The number of lines in the records that include "chartTeamsOffices" is all you should give.

##### INFORMATION

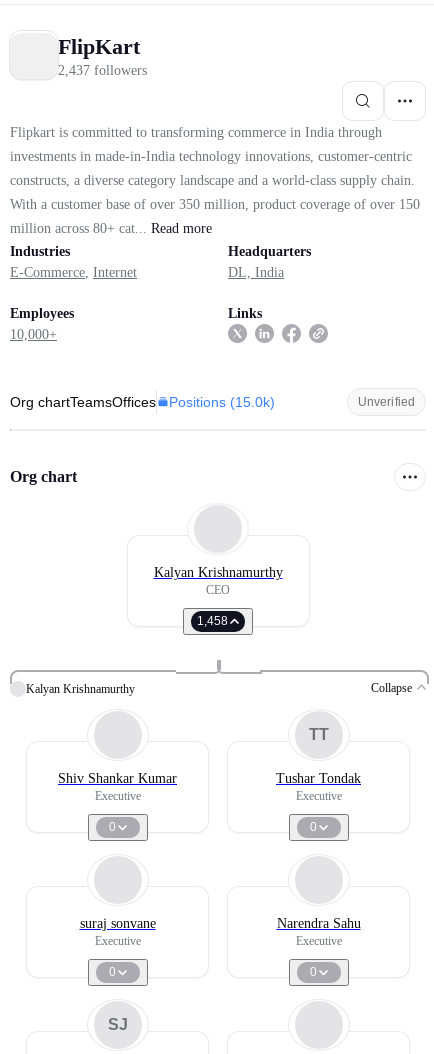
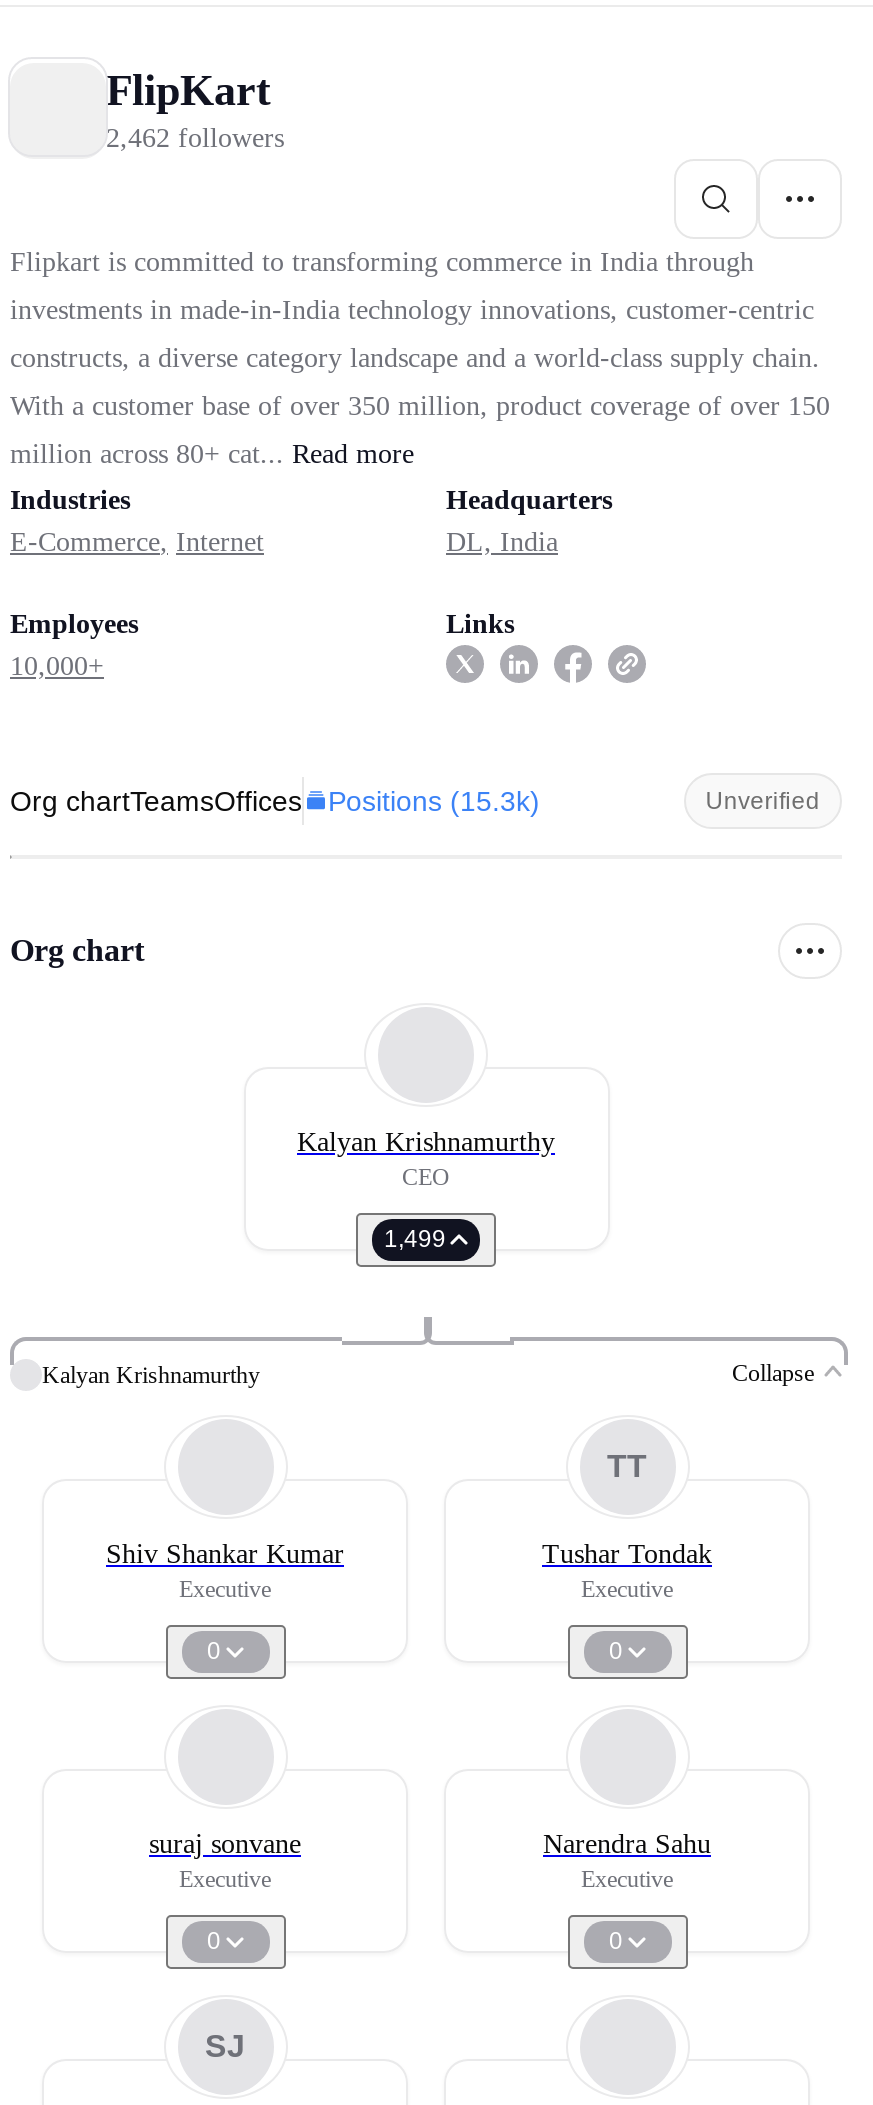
- 2,437 followers
+ 2,462 followers

- Org chartTeamsOffices Positions (15.0k)
+ Org chartTeamsOffices Positions (15.3k)

- 1,458
+ 1,499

##########

OUTPUT OF THE TASK -
2